- [ABOUT THIS TASK]: Restate the data word for word and leave the images out.
※
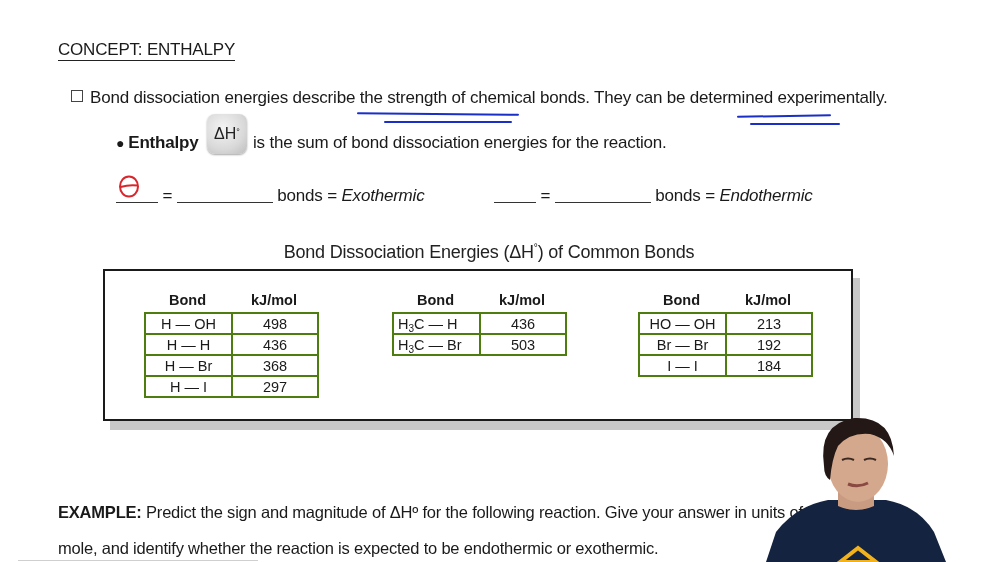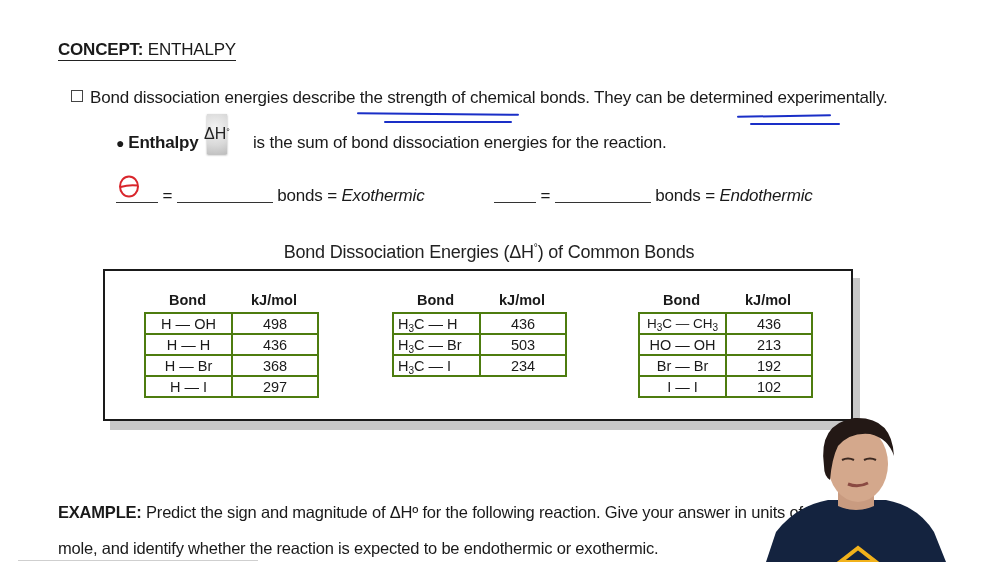"CONCEPT:" .concept b { font-weight: bold -> normal }
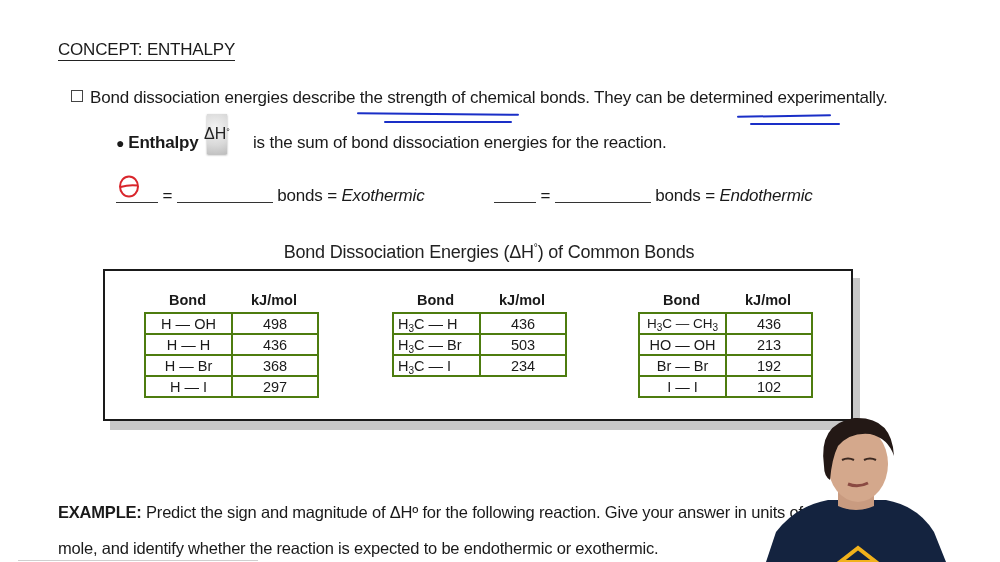"ΔH" .dh-badge { border-radius: 0 -> 8px; width: 20px -> 40px }
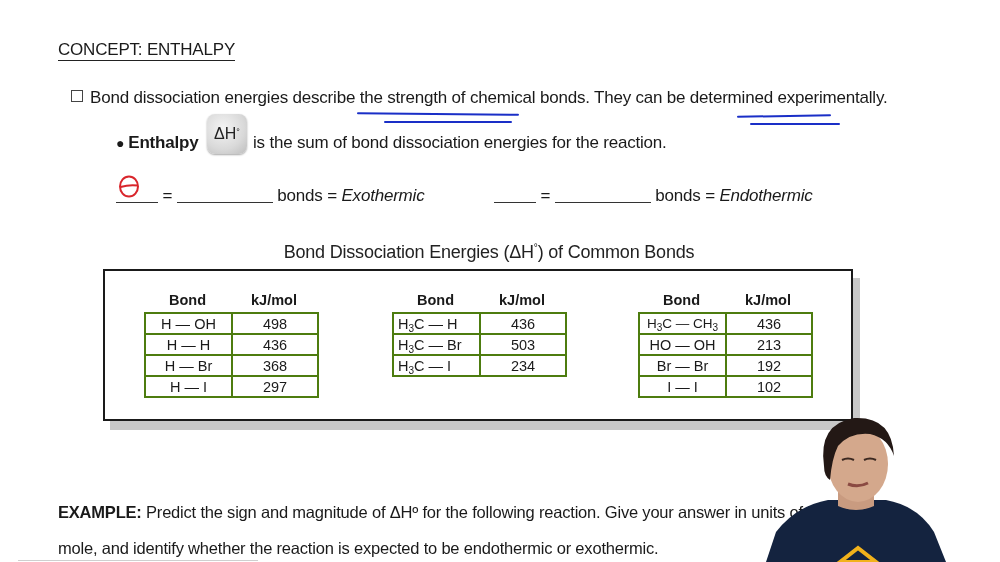"H3C — CH3" tr { html: <tr> <td><span>H</span><sub>3</sub><span>C — CH</span><sub>3</sub></td> <td>436</td> </tr> -> none }
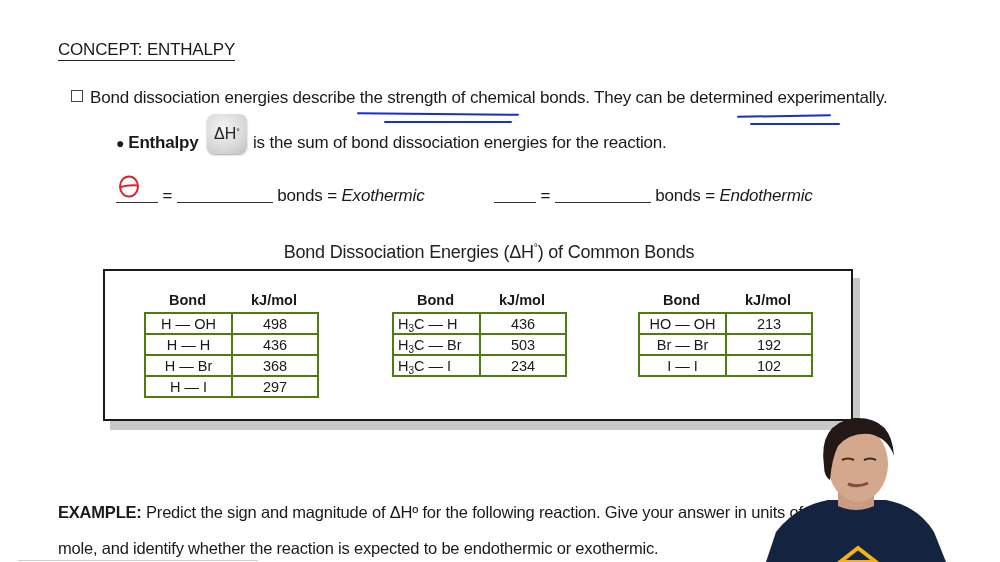"H3C — I" tr { html: <tr> <td><span>H</span><sub>3</sub><span>C — I</span></td> <td>234</td> </tr> -> none }
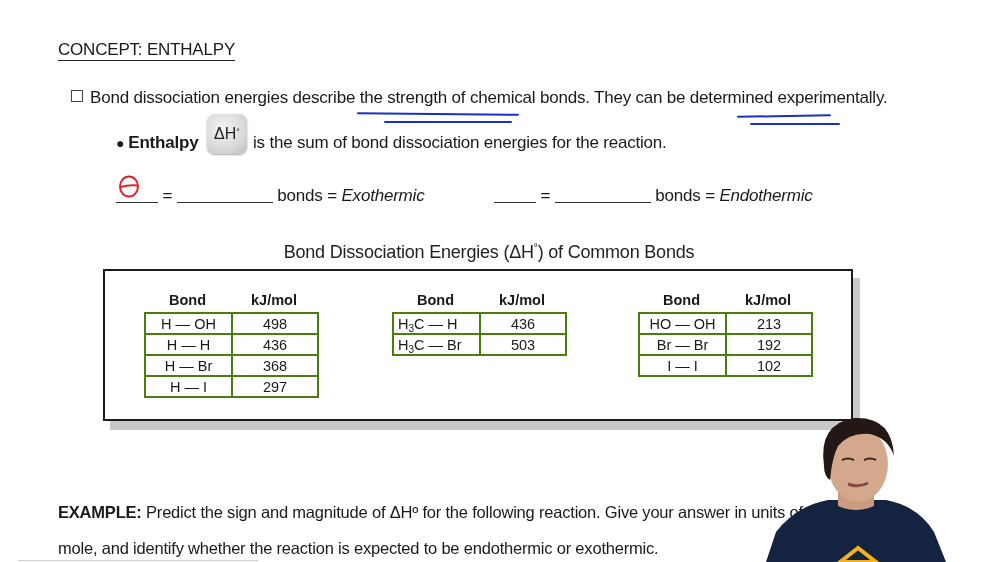"102" td.val { text: 102 -> 184 }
※
- [OUTPUT OF THE TASK]:
"CONCEPT:" .concept b { font-weight: bold -> normal }
"ΔH" .dh-badge { border-radius: 0 -> 8px; width: 20px -> 40px }
"H3C — CH3" tr { html: <tr> <td><span>H</span><sub>3</sub><span>C — CH</span><sub>3</sub></td> <td>436</td> </tr> -> none }
"H3C — I" tr { html: <tr> <td><span>H</span><sub>3</sub><span>C — I</span></td> <td>234</td> </tr> -> none }
"102" td.val { text: 102 -> 184 }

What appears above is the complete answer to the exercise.